- What is needed -
Reprint all of the data below exactly as shown and skip every image.

- Input material -
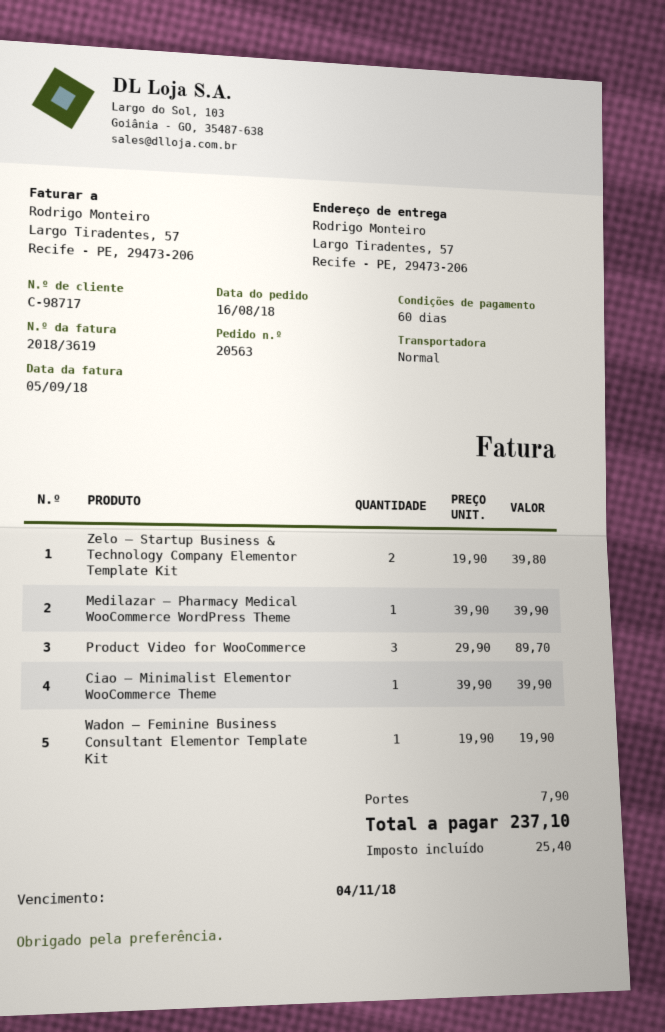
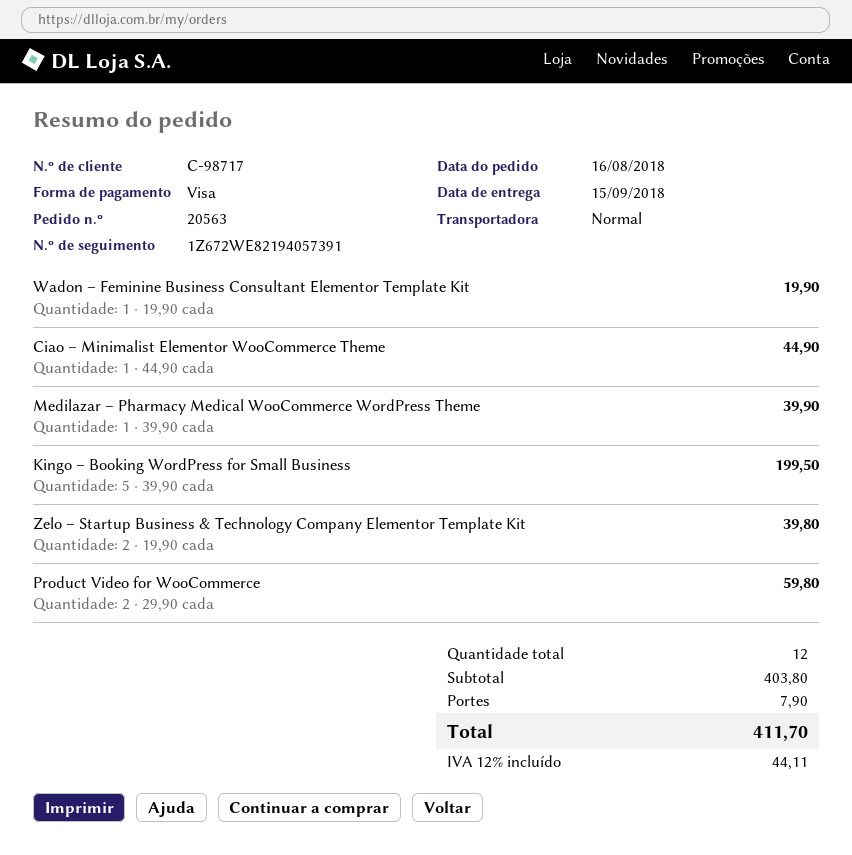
Product Video for WooCommerce: 3 x 29.90 = 89.70 -> 2 x 29.90 = 59.80
Ciao – Minimalist Elementor WooCommerce Theme: 1 x 39.90 = 39.90 -> 1 x 44.90 = 44.90
Kingo – Booking WordPress for Small Business: none -> 5 x 39.90 = 199.50
tax: 25.40 -> 44.11
total: 237.10 -> 411.70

- Answer for this exercise -
Product Video for WooCommerce: 3 x 29.90 = 89.70 -> 2 x 29.90 = 59.80
Ciao – Minimalist Elementor WooCommerce Theme: 1 x 39.90 = 39.90 -> 1 x 44.90 = 44.90
Kingo – Booking WordPress for Small Business: none -> 5 x 39.90 = 199.50
tax: 25.40 -> 44.11
total: 237.10 -> 411.70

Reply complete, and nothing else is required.